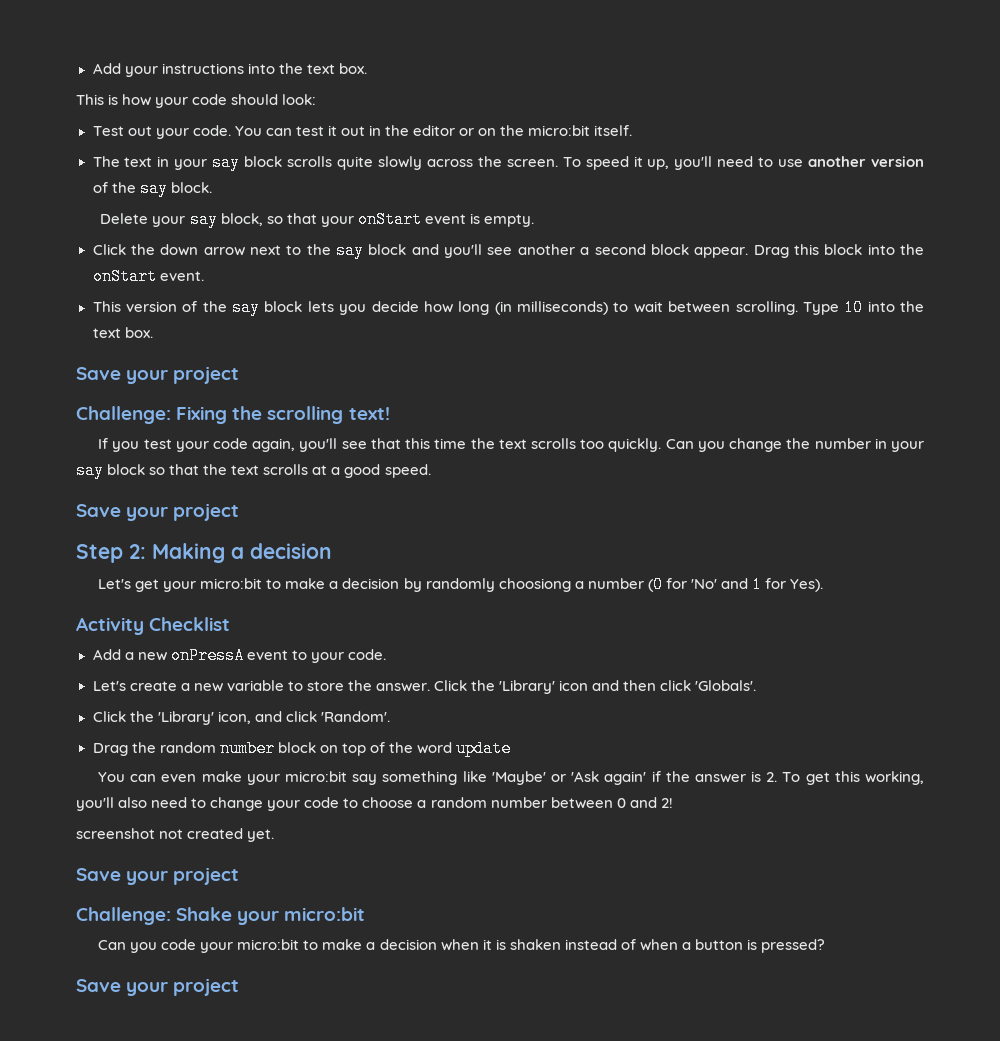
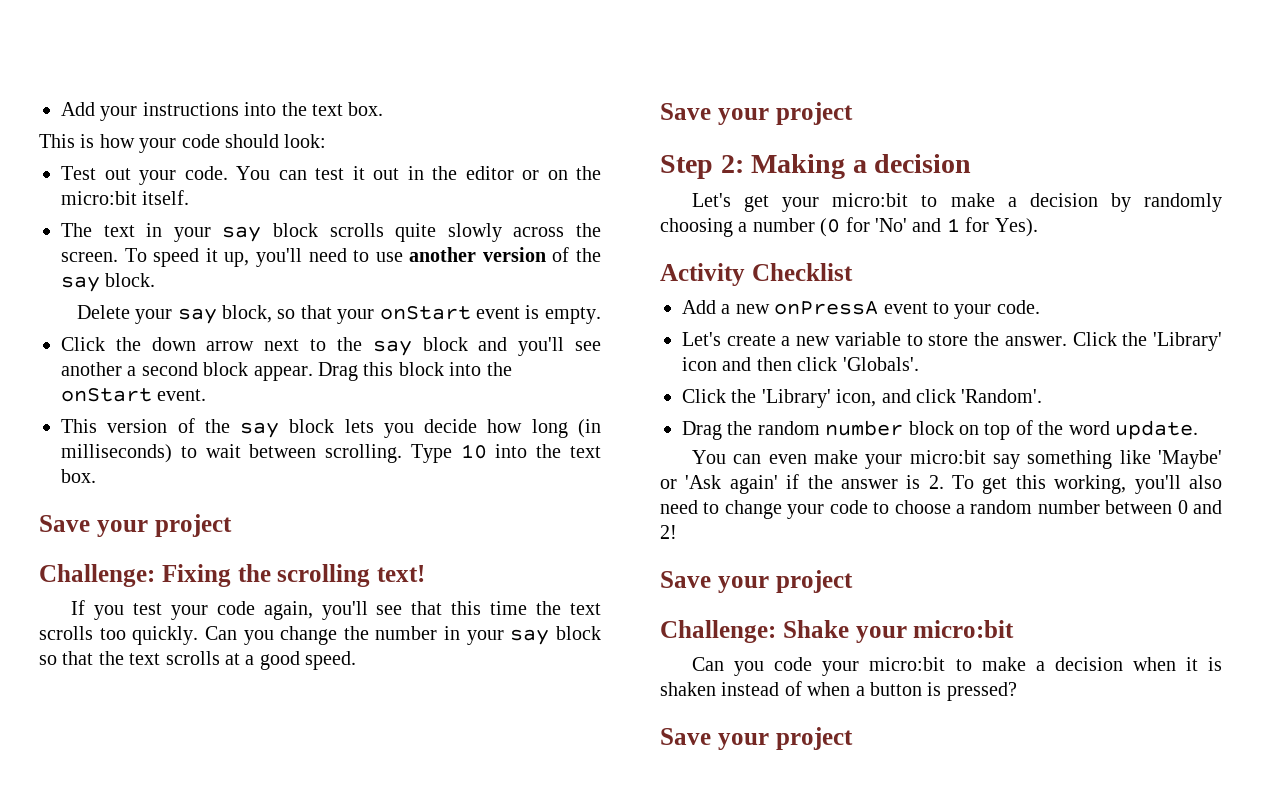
[498,578,571,592] choosiong -> [660,218,733,237] choosing
[456,740,512,757] update -> [1115,420,1198,440] update.
[76,828,275,842] // screenshot not created yet. -> (677, 532) none

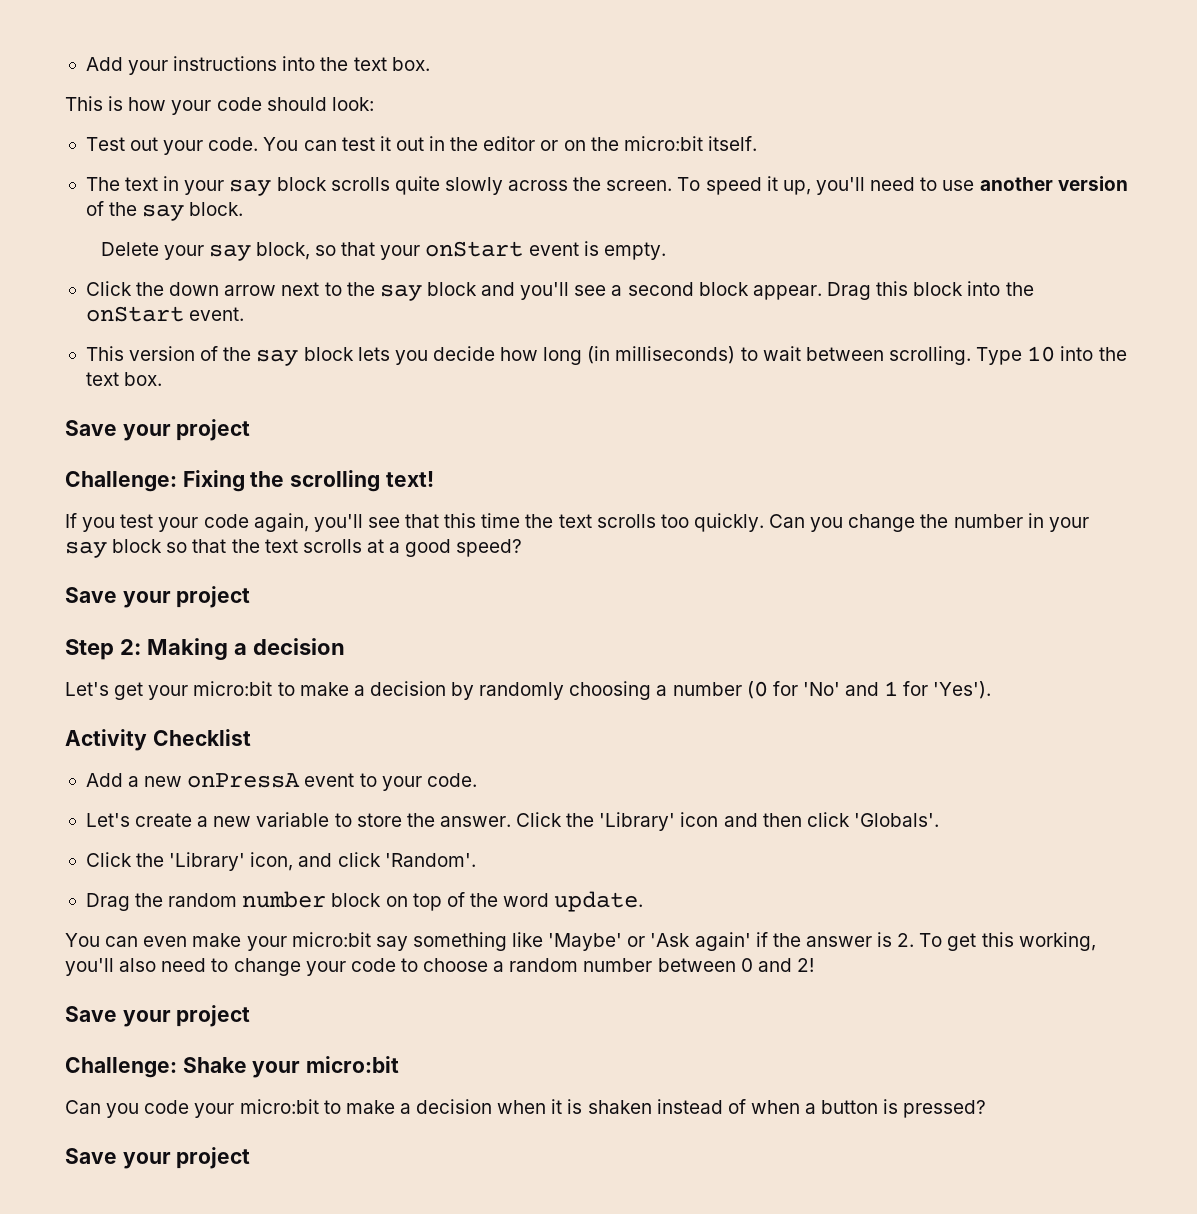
[61,362,122,376] another -> (607, 290) none
[305,651,357,670] speed. -> [456,539,523,557] speed?
[994,218,1038,237] Yes). -> [933,681,992,699] 'Yes').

------------------------------

**Task requirements:**
Transcribe all lines above exactly, skipping pictures.

**Response for this exercise:**
[498,578,571,592] choosiong -> [660,218,733,237] choosing
[456,740,512,757] update -> [1115,420,1198,440] update.
[76,828,275,842] // screenshot not created yet. -> (677, 532) none

[61,362,122,376] another -> (607, 290) none
[305,651,357,670] speed. -> [456,539,523,557] speed?
[994,218,1038,237] Yes). -> [933,681,992,699] 'Yes').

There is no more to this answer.